DURBAN – Investment and property group ARB Holdings has blamed the decline of infrastructure expenditure and slow growth in the local economy for the falling of its fortunes after it posted an 18.8 percent decline in earnings for the year to end June.
The group said its electrical division particularly took the knock as overhead supplies to Eskom eased.
ARB said its headline earnings per share fell to 58.20 cents during the period from 71.70c last year.
Chief executive Billy Neasham said indirect supply of overhead line products to Eskom through contractors declined substantially with few electrification projects awarded during the year.
“We believe that this sector will show growth as the need to electrify rural areas remains a priority of the national government. Consequently, this division acquired GMC Powerlines effective March 1,” Neasham said.
Revenue in the electrical division decreased 1.1 percent while operating profit declined by 33.7 percent.
Neasham said the challenges which occurred with major companies in the construction sector were now being felt in electrical wholesale operations.
“However, this division benefited from a strong performance by CraigCor, which was acquired in February 2018, and which showed significant growth and countered the poor performance of the electrical wholesale operation,” he said.
GMC is an importer of overhead line products, a number of which are included on the Eskom LAP list, and are also promoted for sale to other African countries.
ARB Holdings also owns investments in related trading and distribution businesses. Its major investments include 74 percent of ARB Electrical Wholesalers, which operates 26 electrical wholesale branches and 60 percent of Eurolux, which imports and distributes light fittings, lamps and related accessories.
The group said revenue increased 4.5 percent to R2.7 billion on the inclusion of the CraigCor acquisition for a full year and Radiant for six months.
It said operating profit fell 24 percent to R155.4 million, with operating margin declining to 5.7 percent, largely caused by the poor performance from the electrical wholesale business. Profit slowed 24.3 percent to R145.17m.
The group maintained its dividend of 25c a share.

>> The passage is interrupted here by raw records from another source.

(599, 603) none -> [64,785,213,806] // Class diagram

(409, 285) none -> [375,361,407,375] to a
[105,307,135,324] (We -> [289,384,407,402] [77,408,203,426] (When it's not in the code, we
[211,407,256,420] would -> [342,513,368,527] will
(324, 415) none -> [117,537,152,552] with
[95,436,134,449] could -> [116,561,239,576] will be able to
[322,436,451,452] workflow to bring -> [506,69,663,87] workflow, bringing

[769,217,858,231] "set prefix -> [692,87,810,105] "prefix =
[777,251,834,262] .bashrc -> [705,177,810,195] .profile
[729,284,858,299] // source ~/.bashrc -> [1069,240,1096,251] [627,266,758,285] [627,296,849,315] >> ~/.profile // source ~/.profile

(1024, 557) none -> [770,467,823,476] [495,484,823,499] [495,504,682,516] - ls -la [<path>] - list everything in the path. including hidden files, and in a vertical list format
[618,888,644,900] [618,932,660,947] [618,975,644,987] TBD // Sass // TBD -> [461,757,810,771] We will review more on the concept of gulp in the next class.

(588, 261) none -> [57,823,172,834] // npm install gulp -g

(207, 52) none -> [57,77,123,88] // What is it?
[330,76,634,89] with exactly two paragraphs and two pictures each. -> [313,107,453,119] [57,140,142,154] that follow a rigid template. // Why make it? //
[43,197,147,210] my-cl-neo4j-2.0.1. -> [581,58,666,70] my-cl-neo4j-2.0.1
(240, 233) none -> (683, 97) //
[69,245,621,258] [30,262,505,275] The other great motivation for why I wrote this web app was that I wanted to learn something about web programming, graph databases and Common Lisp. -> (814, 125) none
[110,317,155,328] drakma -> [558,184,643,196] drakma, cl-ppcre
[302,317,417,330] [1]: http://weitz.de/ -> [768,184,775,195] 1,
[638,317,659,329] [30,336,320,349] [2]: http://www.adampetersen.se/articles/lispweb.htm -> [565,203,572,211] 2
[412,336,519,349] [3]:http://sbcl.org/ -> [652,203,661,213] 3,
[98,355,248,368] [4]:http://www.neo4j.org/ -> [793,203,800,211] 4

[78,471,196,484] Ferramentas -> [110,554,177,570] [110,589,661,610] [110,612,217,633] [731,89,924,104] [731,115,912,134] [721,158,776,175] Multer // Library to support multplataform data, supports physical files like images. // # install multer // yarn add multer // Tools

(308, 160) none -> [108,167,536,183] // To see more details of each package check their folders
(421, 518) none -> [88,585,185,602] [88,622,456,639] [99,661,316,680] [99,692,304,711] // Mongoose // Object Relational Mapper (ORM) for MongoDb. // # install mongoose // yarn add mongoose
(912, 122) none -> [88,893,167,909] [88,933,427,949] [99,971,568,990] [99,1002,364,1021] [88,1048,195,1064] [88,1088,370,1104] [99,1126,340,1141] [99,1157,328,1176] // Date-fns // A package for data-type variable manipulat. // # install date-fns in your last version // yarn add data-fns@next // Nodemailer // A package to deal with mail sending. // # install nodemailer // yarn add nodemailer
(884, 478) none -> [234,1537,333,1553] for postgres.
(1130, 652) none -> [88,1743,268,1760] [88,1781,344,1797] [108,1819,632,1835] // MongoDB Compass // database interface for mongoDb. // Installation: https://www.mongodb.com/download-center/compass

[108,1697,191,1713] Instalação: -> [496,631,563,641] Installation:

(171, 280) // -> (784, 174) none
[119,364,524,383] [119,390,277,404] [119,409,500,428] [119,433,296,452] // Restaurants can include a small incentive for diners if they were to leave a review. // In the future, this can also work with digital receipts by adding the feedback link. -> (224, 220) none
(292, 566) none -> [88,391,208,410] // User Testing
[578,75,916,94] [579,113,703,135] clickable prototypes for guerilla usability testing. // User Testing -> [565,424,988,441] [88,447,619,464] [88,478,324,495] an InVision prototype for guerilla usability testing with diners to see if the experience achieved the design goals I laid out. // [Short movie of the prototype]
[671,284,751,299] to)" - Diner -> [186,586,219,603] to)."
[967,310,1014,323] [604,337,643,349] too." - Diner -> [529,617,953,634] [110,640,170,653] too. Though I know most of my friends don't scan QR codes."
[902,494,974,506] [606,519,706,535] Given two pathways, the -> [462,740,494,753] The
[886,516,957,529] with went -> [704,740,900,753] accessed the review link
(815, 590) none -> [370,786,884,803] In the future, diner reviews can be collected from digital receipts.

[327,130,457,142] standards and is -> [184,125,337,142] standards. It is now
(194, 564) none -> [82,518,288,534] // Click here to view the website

“The results were disappointing and they reflect the poor state of the economy in our country,” Neasham said.
However, Neasham added that the group remained profitable and cash generative, ensuring that it was adequately positioned to take advantage of any significant upturn in the economy.
The lighting division increased its revenue 29.3 percent while operating profit declined by 22.9 percent.
The group said revenue was positively impacted by the inclusion of Radiant’s turnover for the six months to June.
ARB shares closed unchanged at R4.20 on the JSE on Thursday.